> **Your task**
Search the entries for the word "Last". Copy each line in which it is found.

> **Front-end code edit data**
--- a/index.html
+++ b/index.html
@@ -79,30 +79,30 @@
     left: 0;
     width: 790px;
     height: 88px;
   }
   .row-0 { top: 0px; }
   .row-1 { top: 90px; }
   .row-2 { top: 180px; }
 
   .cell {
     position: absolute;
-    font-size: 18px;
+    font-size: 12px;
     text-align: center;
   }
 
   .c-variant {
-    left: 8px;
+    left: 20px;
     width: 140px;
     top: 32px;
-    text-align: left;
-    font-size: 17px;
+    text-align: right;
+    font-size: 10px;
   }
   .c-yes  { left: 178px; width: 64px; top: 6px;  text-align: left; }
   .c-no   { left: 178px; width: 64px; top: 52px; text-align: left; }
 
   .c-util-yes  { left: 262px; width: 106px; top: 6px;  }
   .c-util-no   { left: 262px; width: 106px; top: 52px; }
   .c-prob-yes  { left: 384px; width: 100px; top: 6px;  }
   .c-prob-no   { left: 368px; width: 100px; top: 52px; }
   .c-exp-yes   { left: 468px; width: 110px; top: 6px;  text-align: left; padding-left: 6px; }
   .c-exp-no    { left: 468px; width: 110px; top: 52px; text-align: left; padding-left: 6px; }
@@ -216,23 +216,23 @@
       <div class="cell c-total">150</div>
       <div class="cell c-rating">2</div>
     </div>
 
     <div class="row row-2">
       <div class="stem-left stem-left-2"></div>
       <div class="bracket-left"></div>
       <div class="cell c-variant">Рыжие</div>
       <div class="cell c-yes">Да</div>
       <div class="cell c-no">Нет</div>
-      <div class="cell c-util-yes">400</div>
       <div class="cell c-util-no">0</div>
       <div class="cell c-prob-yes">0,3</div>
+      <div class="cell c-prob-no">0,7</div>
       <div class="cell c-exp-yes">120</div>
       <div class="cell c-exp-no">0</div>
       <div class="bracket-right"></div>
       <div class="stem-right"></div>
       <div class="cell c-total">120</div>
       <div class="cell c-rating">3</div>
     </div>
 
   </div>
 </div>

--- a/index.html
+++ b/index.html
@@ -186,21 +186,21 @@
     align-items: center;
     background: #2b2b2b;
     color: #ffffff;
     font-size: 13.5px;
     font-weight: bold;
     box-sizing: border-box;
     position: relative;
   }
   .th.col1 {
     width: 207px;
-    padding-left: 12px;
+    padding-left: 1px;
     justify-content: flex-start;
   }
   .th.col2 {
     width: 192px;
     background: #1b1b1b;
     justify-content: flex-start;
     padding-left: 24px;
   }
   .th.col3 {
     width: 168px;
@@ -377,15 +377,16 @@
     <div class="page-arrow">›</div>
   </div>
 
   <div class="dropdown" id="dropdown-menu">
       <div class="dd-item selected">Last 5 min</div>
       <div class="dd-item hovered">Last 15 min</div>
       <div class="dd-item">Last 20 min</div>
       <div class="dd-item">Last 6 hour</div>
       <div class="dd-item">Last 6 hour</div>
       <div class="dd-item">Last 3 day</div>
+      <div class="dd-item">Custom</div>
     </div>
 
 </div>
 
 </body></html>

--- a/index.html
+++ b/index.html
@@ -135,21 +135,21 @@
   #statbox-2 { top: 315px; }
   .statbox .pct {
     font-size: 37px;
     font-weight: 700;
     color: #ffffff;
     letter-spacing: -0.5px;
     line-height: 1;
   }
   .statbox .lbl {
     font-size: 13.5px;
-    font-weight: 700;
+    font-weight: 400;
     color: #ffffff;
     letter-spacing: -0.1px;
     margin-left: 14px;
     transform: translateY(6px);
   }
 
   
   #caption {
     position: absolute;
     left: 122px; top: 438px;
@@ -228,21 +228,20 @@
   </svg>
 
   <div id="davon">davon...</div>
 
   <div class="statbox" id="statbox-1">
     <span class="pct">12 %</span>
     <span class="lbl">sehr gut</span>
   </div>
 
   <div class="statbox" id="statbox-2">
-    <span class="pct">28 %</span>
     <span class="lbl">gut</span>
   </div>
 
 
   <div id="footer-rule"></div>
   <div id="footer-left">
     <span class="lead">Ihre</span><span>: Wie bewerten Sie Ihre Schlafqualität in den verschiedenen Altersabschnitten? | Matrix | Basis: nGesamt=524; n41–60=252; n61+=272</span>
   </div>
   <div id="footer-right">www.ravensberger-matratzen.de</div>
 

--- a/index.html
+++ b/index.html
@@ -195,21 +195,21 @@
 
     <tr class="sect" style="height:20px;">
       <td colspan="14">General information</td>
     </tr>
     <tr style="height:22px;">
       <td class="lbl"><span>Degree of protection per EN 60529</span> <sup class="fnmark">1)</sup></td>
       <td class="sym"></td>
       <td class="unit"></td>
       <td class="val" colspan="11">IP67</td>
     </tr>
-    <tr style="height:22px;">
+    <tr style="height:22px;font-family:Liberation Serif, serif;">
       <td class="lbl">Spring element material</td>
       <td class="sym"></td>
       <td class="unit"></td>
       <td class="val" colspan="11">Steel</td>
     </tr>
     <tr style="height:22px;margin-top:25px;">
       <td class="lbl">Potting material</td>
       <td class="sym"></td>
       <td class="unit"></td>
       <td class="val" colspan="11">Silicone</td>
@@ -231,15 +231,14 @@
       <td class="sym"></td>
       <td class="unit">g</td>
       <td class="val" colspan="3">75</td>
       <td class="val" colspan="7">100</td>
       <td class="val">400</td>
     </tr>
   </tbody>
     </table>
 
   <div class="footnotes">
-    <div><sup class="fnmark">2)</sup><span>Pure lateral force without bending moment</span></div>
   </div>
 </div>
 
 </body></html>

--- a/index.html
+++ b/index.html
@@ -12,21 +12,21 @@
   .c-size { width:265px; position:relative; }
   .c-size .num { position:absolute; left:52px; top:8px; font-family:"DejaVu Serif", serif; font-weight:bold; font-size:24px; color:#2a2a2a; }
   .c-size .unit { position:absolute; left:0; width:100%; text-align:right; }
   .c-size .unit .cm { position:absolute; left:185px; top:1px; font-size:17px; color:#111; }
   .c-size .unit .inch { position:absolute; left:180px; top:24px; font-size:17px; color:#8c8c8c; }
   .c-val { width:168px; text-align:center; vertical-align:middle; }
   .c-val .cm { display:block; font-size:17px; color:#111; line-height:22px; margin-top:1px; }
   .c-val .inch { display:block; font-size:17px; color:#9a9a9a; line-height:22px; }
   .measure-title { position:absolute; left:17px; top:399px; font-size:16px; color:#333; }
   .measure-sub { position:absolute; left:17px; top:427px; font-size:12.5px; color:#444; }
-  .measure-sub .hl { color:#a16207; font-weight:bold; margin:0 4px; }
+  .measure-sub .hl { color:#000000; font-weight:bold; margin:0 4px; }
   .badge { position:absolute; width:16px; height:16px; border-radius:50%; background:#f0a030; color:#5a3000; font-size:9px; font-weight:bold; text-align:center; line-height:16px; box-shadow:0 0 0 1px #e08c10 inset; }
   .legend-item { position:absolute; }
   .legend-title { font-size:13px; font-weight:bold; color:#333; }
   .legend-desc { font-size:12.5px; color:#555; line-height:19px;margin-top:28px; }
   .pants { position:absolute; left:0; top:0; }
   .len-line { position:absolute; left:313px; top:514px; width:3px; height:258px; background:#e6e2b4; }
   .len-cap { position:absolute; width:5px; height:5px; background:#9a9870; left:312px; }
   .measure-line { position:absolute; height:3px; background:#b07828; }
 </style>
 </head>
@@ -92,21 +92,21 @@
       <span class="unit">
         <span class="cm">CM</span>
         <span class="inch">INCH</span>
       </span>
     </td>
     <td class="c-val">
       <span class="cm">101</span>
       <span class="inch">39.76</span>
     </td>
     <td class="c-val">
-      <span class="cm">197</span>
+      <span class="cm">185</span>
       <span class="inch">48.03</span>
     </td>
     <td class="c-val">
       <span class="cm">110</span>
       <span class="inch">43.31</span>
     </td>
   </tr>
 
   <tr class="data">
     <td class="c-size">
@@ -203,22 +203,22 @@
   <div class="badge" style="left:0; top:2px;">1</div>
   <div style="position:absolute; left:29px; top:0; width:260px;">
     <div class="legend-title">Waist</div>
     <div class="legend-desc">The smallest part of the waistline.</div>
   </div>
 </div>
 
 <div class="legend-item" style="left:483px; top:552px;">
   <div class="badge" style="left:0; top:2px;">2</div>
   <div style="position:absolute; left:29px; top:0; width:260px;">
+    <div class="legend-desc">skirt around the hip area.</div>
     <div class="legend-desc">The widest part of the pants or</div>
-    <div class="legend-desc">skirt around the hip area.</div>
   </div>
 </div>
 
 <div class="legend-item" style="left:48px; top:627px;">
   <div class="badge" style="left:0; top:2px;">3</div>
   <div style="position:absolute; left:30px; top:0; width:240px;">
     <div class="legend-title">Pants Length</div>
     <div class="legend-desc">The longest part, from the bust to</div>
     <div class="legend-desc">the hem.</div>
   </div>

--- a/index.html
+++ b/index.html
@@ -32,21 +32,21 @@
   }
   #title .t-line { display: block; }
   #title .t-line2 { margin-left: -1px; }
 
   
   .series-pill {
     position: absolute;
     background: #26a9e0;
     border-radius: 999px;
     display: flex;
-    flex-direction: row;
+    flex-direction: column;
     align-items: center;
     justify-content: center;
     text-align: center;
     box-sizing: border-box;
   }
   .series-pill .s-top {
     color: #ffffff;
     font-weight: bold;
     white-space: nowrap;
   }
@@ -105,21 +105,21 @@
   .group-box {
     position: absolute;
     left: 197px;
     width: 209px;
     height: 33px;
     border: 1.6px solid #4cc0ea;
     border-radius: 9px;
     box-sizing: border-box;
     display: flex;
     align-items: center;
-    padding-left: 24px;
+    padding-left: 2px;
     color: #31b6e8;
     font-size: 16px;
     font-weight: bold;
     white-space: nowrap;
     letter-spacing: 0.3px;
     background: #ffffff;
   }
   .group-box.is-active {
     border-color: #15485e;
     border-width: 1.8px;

> **Reply to the exercise**
       <div class="dd-item selected">Last 5 min</div>
       <div class="dd-item hovered">Last 15 min</div>
       <div class="dd-item">Last 20 min</div>
       <div class="dd-item">Last 6 hour</div>
       <div class="dd-item">Last 6 hour</div>
       <div class="dd-item">Last 3 day</div>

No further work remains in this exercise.